— Data for this exercise —
=== Section Start ===

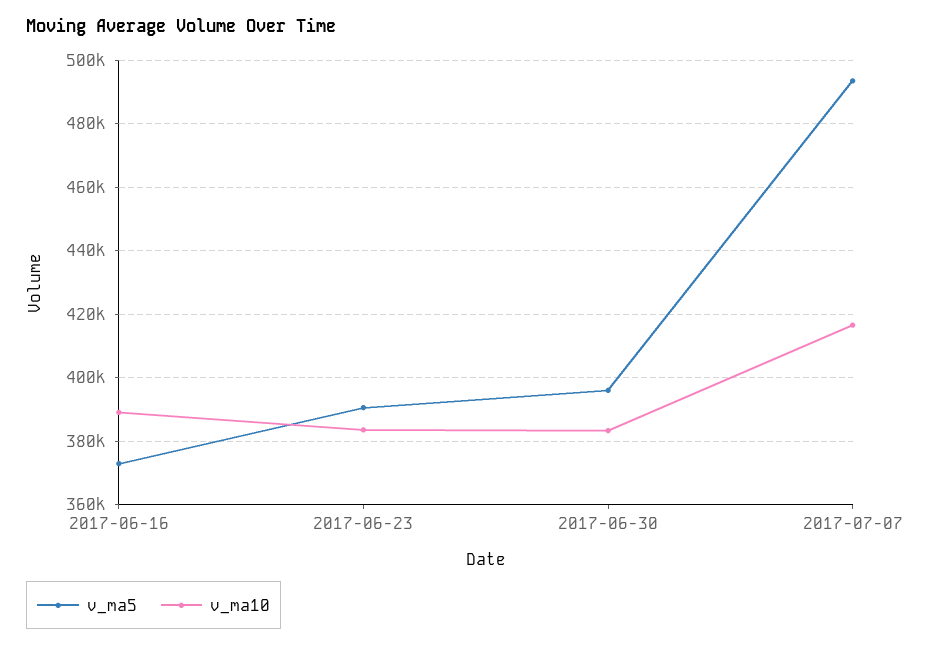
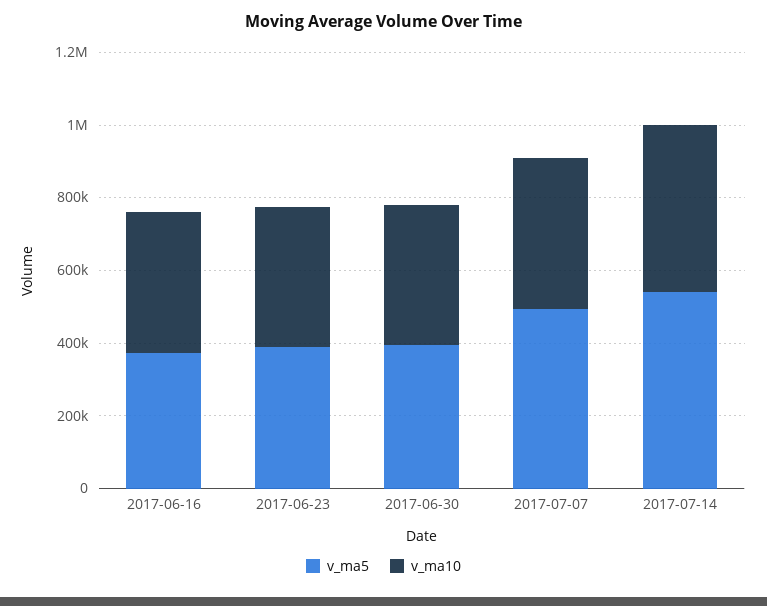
v_ma5, 2017-07-14: none -> 550000
v_ma10, 2017-07-14: none -> 450000

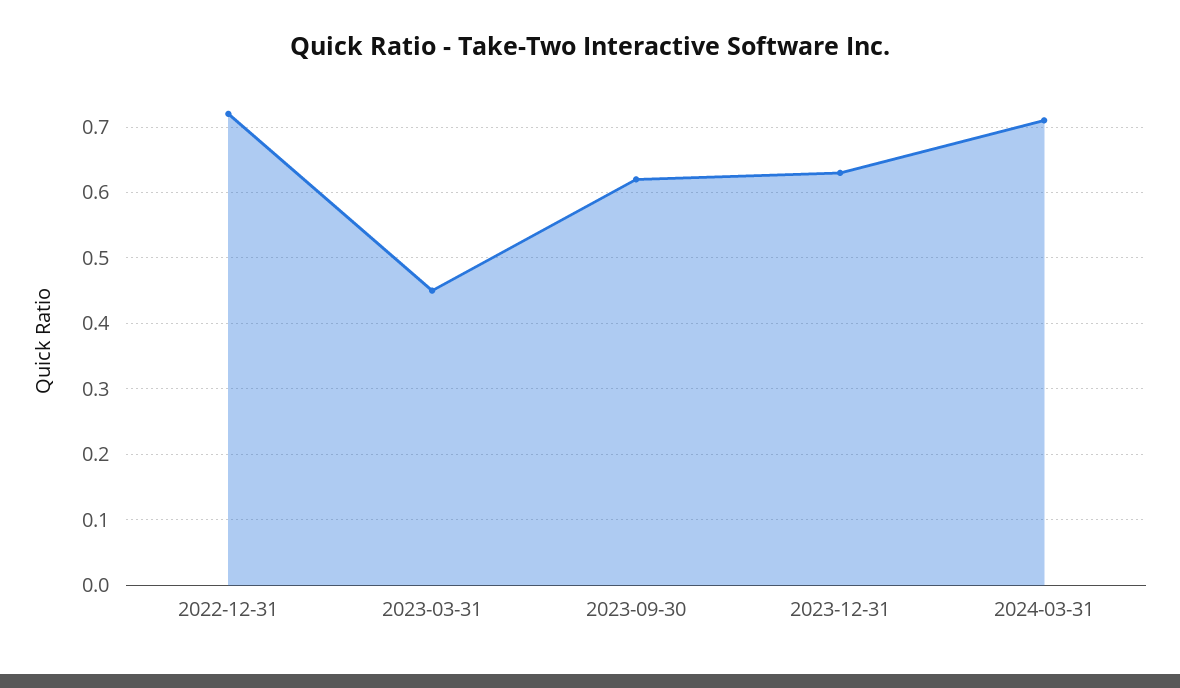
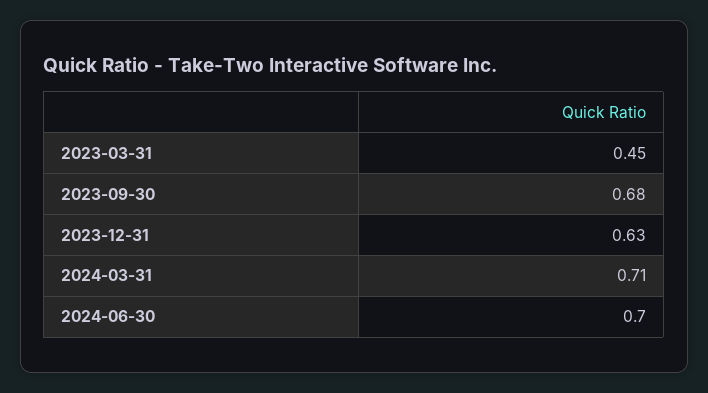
2022-12-31: 0.72 -> none
2023-09-30: 0.62 -> 0.68
2024-06-30: none -> 0.7

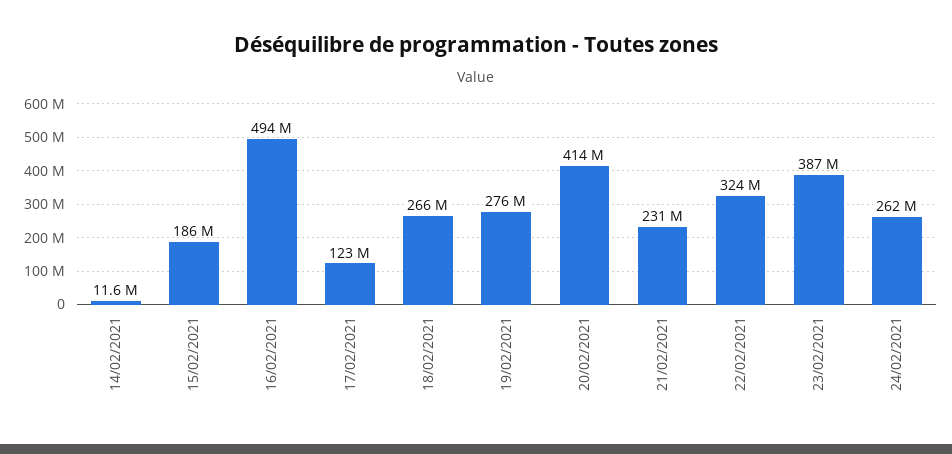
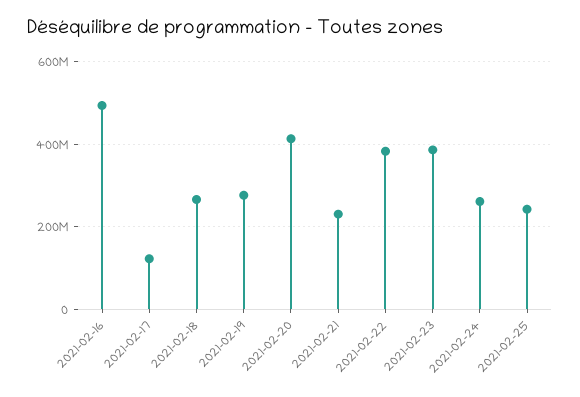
14/02/2021: 11600000 -> none
15/02/2021: 186000000 -> none
22/02/2021: 324000000 -> 380000000
2021-02-25: none -> 240000000

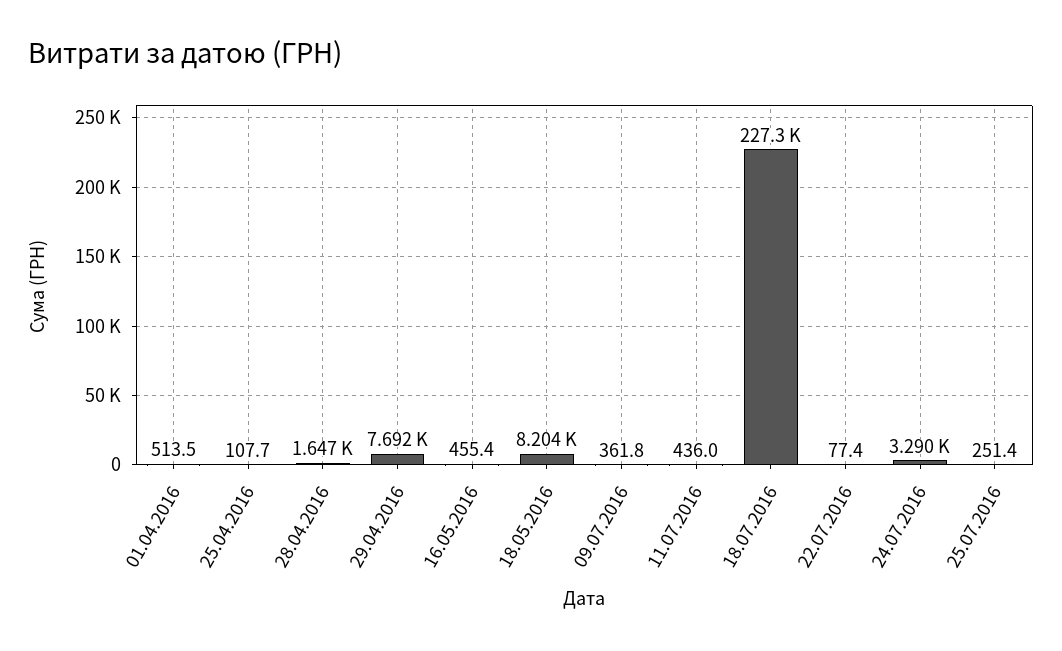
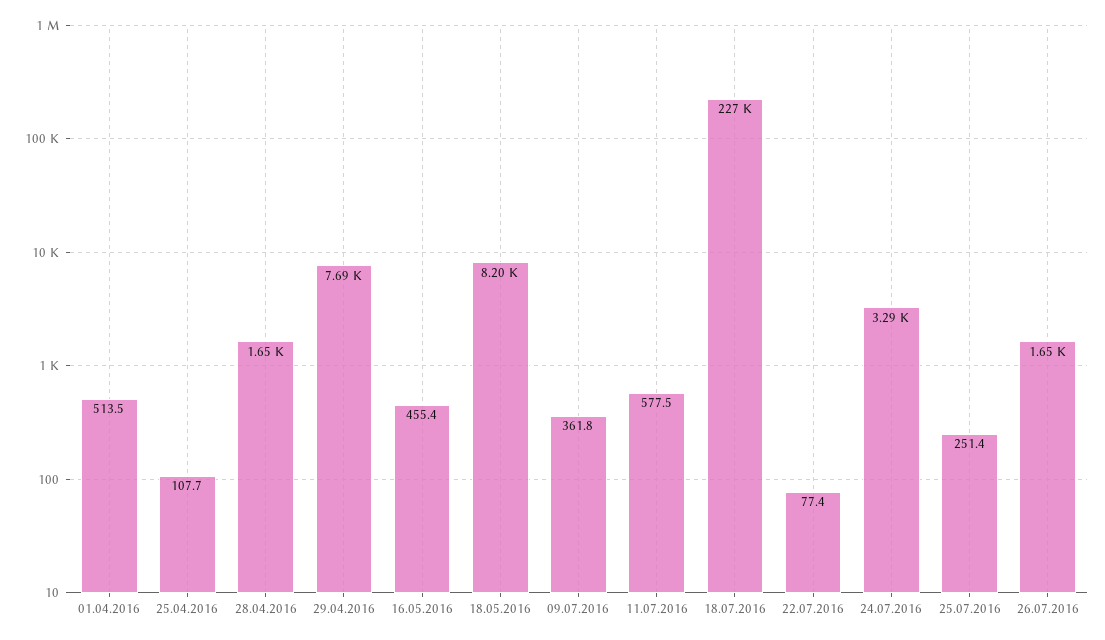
11.07.2016: 436 -> 577.5
26.07.2016: none -> 1650

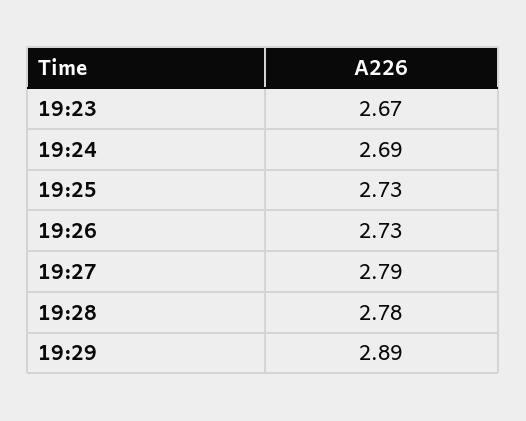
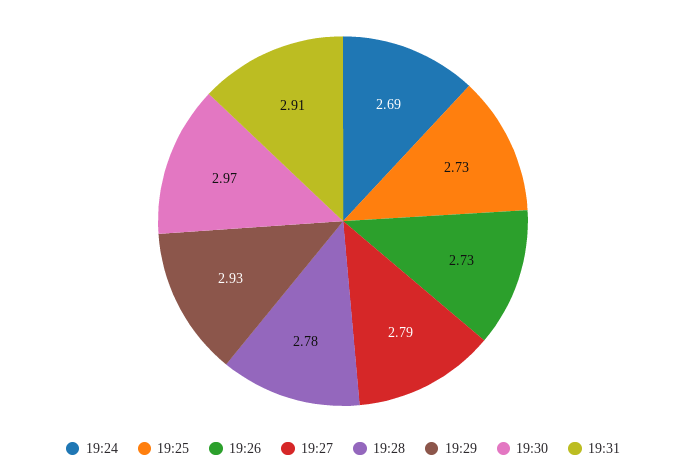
19:23: 2.67 -> none
19:29: 2.89 -> 2.93
19:30: none -> 2.97
19:31: none -> 2.91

=== Section End ===

— Exercise instructions —
Nothing but the lines from the one that contains "v_ma10, 2017-07-14: none -> 450000" through the last line of the records belongs in the answer, reproduced exactly, with no pictures.

— Written solution —
v_ma10, 2017-07-14: none -> 450000

2022-12-31: 0.72 -> none
2023-09-30: 0.62 -> 0.68
2024-06-30: none -> 0.7

14/02/2021: 11600000 -> none
15/02/2021: 186000000 -> none
22/02/2021: 324000000 -> 380000000
2021-02-25: none -> 240000000

11.07.2016: 436 -> 577.5
26.07.2016: none -> 1650

19:23: 2.67 -> none
19:29: 2.89 -> 2.93
19:30: none -> 2.97
19:31: none -> 2.91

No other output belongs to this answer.